WHAT YOU WILL DO - Copy each line of the data below with the word "color".

Entries taken from a collection -
------------------------------------------------

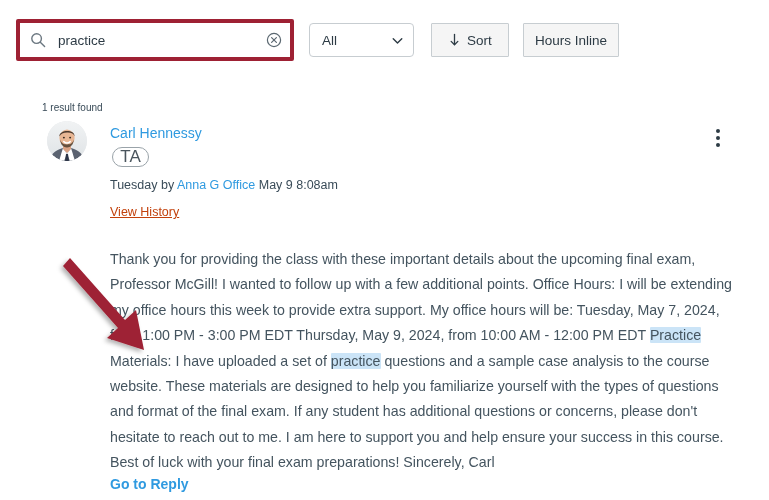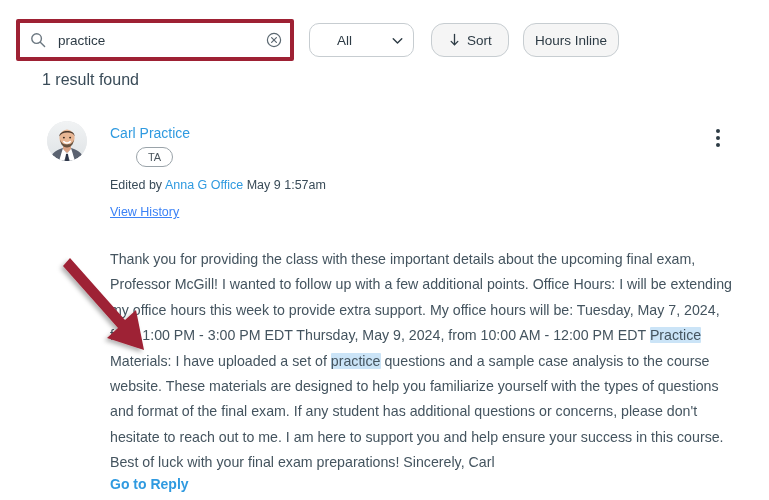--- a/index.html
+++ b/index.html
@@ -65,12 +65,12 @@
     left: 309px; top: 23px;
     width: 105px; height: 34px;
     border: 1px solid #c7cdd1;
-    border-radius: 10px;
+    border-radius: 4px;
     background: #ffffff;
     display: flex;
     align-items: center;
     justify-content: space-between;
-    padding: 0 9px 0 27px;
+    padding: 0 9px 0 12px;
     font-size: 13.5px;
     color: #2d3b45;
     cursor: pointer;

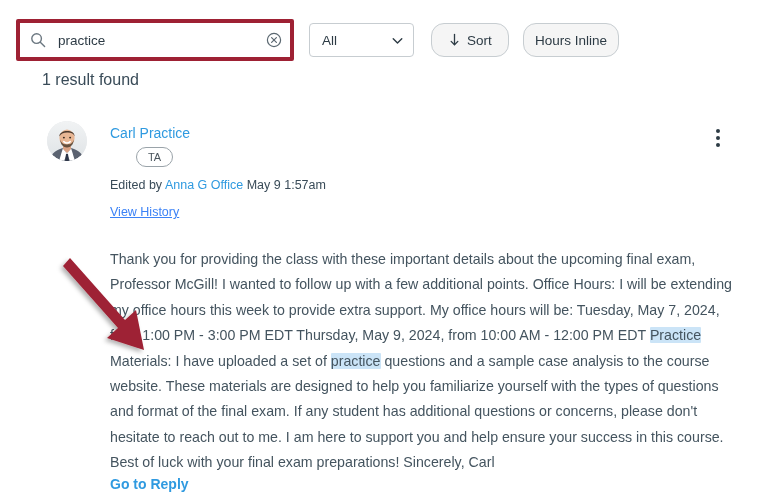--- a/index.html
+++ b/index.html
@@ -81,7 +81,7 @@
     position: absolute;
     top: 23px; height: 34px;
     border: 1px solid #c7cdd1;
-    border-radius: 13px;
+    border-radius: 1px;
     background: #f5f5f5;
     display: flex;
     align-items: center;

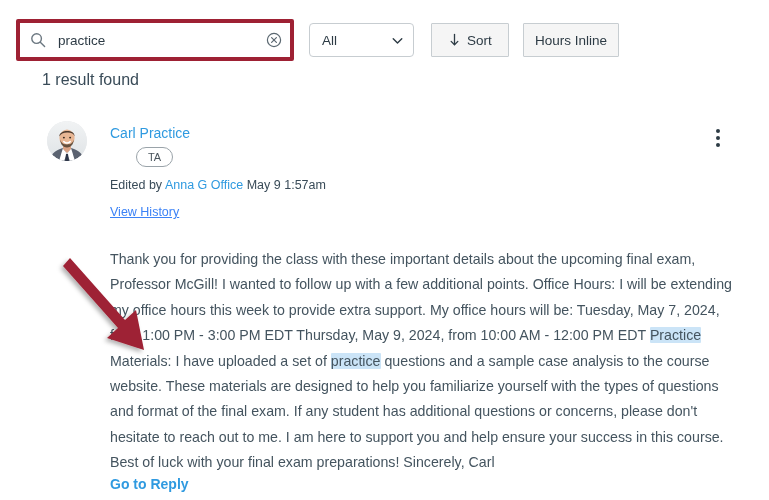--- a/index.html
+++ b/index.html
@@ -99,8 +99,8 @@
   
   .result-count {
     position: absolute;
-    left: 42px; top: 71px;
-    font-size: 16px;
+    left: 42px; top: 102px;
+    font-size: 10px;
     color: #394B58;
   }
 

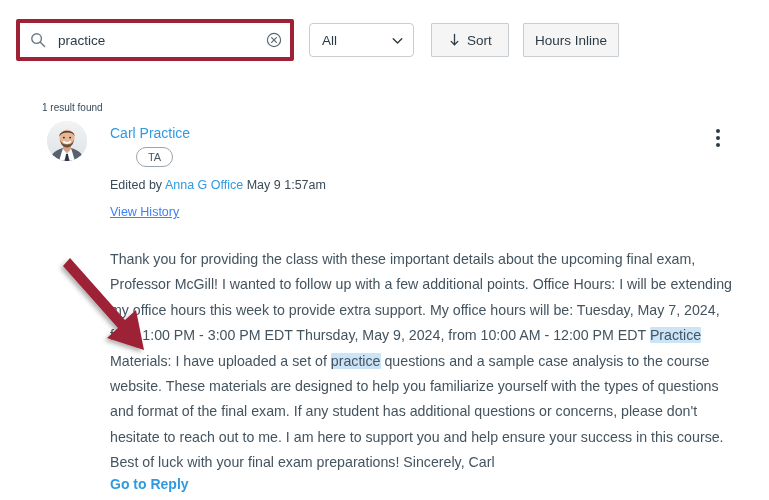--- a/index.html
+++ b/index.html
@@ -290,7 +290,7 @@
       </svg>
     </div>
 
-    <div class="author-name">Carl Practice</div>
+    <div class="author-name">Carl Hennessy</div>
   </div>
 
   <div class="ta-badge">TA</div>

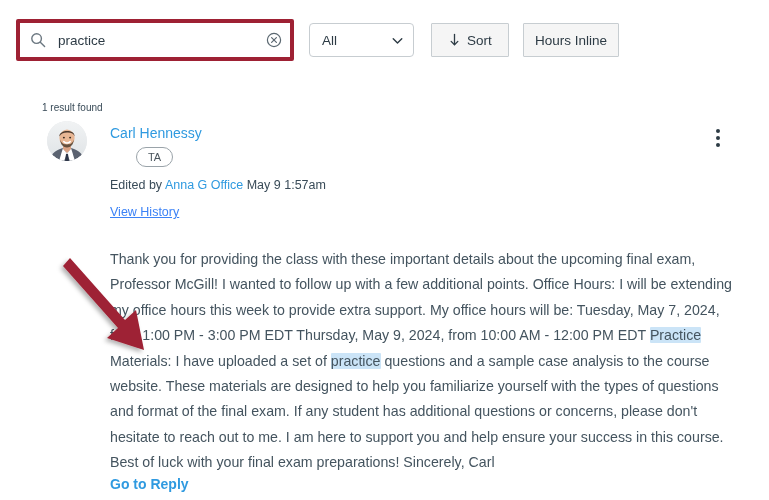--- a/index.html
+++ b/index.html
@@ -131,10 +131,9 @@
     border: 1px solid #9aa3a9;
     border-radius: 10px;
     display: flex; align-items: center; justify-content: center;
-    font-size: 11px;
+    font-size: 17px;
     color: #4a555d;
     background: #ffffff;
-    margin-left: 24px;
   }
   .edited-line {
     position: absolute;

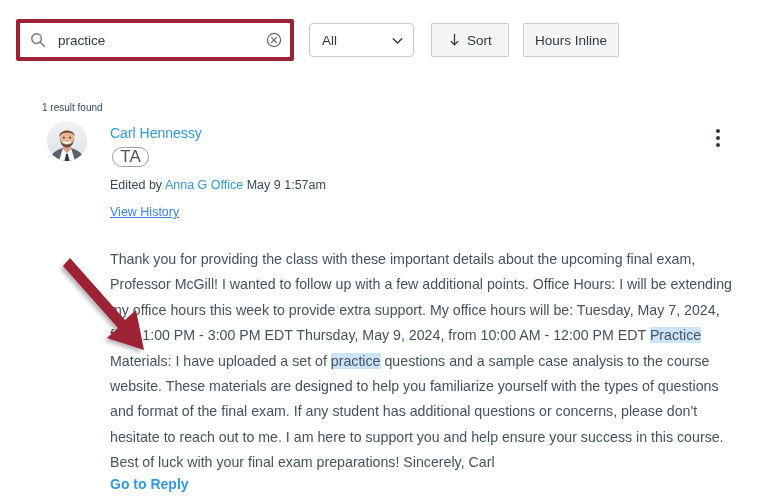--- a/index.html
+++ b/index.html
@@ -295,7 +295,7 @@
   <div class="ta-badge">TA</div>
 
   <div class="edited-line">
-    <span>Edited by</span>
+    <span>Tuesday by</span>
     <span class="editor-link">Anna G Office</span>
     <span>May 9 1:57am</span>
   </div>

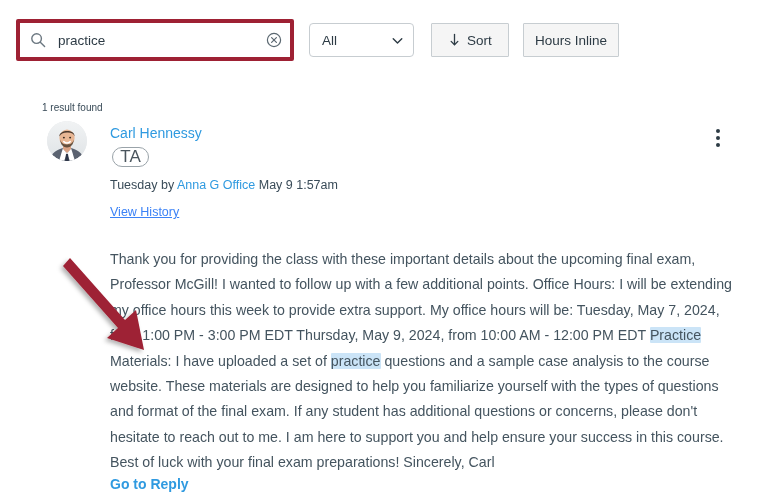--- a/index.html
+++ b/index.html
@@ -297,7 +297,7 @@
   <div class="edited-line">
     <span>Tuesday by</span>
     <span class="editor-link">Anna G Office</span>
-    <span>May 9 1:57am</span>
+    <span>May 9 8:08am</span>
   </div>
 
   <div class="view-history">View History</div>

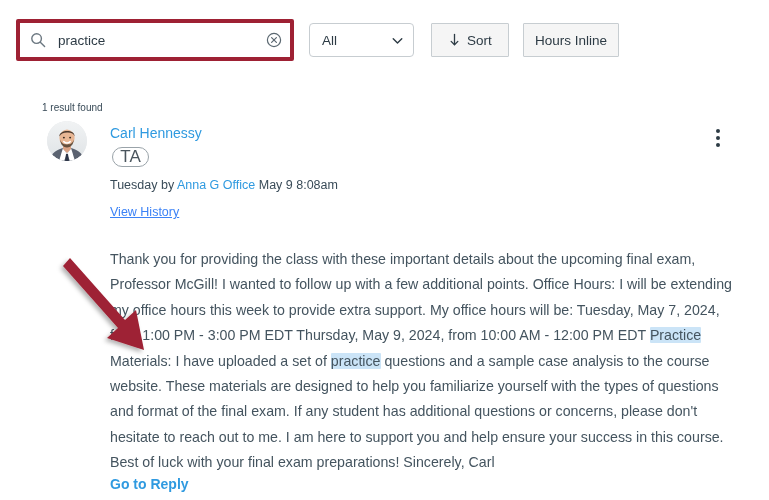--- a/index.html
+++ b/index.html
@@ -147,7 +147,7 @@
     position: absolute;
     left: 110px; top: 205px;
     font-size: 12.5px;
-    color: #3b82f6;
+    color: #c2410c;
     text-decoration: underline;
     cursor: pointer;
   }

------------------------------------------------

SOLVED PROBLEM -
     color: #2d3b45;
     color: #394B58;
     color: #4a555d;
-    color: #3b82f6;
+    color: #c2410c;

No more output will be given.